• About this exercise
Please copy all of the data that follows exactly, leaving any pictures out.
━━━━━━━━
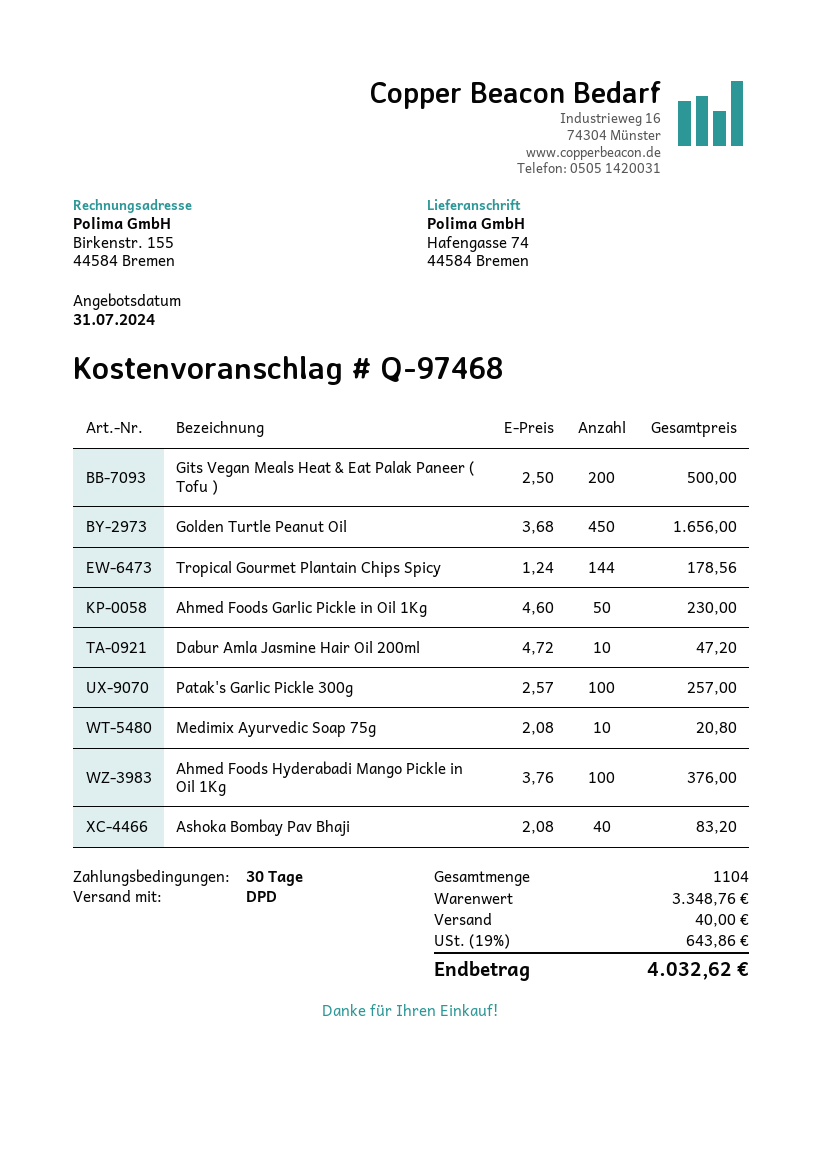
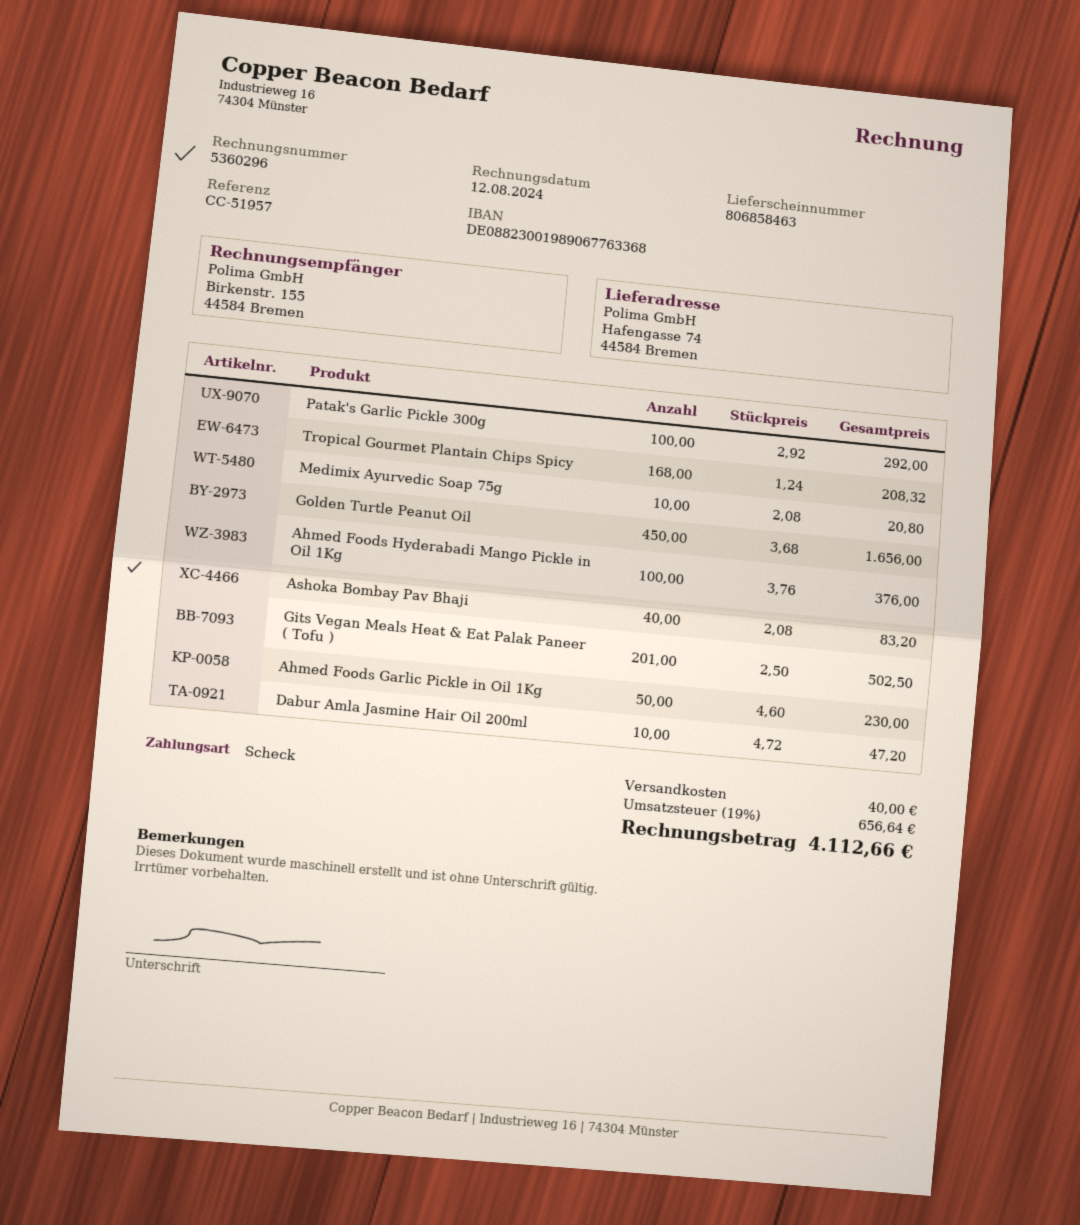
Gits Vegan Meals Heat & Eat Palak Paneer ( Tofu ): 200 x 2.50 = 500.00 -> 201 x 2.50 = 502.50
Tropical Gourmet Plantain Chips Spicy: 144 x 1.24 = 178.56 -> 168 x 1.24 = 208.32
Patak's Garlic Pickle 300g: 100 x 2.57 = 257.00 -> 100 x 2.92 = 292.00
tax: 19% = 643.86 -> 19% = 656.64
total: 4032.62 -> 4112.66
━━━━━━━━
• Task answer
Gits Vegan Meals Heat & Eat Palak Paneer ( Tofu ): 200 x 2.50 = 500.00 -> 201 x 2.50 = 502.50
Tropical Gourmet Plantain Chips Spicy: 144 x 1.24 = 178.56 -> 168 x 1.24 = 208.32
Patak's Garlic Pickle 300g: 100 x 2.57 = 257.00 -> 100 x 2.92 = 292.00
tax: 19% = 643.86 -> 19% = 656.64
total: 4032.62 -> 4112.66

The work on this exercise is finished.